Introduction

Exploratory data analysis (EDA), as you might expect, is the process of exploring your data. Normally, this process includes examining the structure and components of the dataset, the distribution of the variables, and any relationships that may exist between pairs of variables. The idea of an EDA is to sumarize their main characteristics. Data visualization provides one of the most effective tools for an exploratory data analysis as deep insights can come to light quickly with minimal effort.

There are several goals of exploratory data analysis:

1. Determine if there are any problems with your dataset.
2. Determine whether your question can be answered with your data.
3. Develop a sketch of the answer to your question.
4. Assess assumptions on whicn the statistical inference will be based.
5. Select techniques that may be appropriate for future analysis.

At the end of an EDA, you should have a sense of what the answer to your question is and have sufficient information to move forward with the full analysis. Remember, the epicycle of analysis applies here. If your data cannot help answer your question, you need to find new data.

The Checklist

While there is no exact list of things that need to be done for an exploratory data analysis, some certain ideas pop up quite frequently. Below, you will find some of the steps you may wish to follow to complete your EDA.
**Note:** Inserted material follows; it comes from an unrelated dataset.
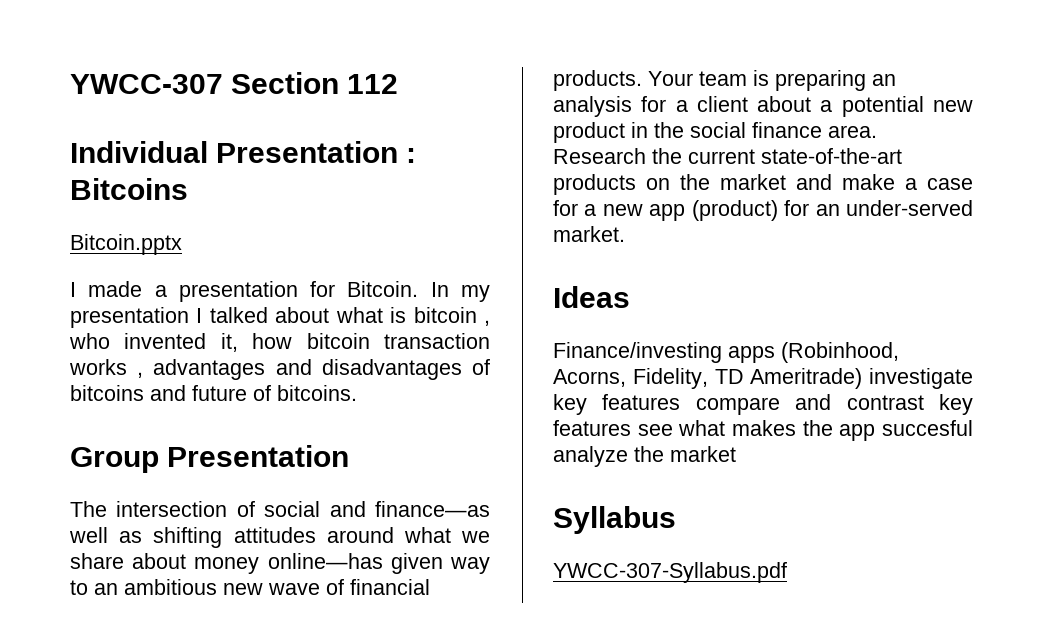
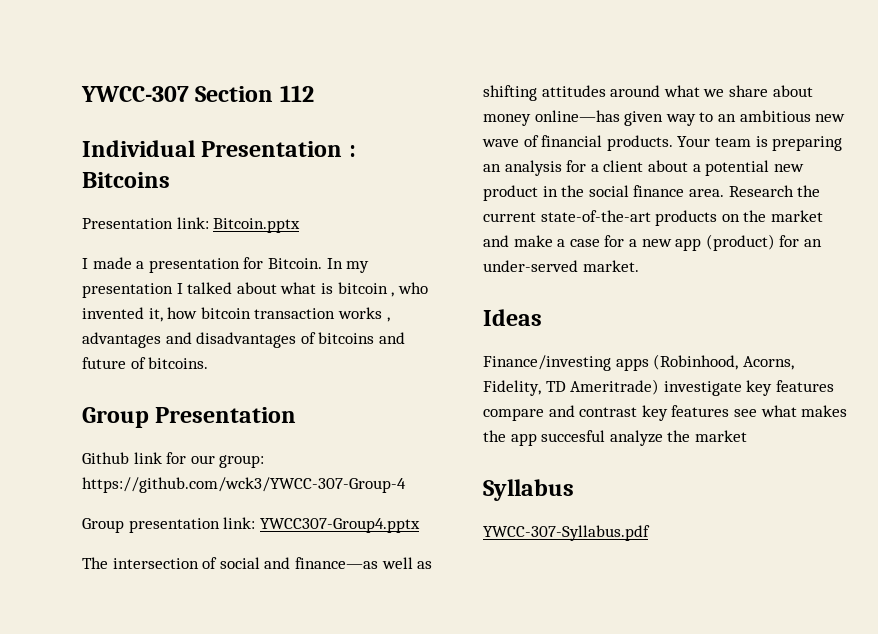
(188, 189) none -> [82,217,209,229] Presentation link:
(350, 456) none -> [82,452,265,468] [82,477,406,493] [82,517,420,533] // Github link for our group: https://github.com/wck3/YWCC-307-Group-4 // Group presentation link: YWCC307-Group4.pptx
1. Formulate your question
2. Read in your data
3. Look at the top and the bottom of your data
4. Check your “NA”s
5. Validate with at least one external data source
6. Make a plot
7. Try the easy solution first
8. Follow up

Formulate The Question

Above all else, a proper question is of the utmost importance. Clients rarely give you the correct question at the beginning. Thus, prying the correct question from them is an important first step in the process. A sharp question or hypothesis can serve as a dimension reduction tool that can eliminate variables that are not immediately relevant to the question.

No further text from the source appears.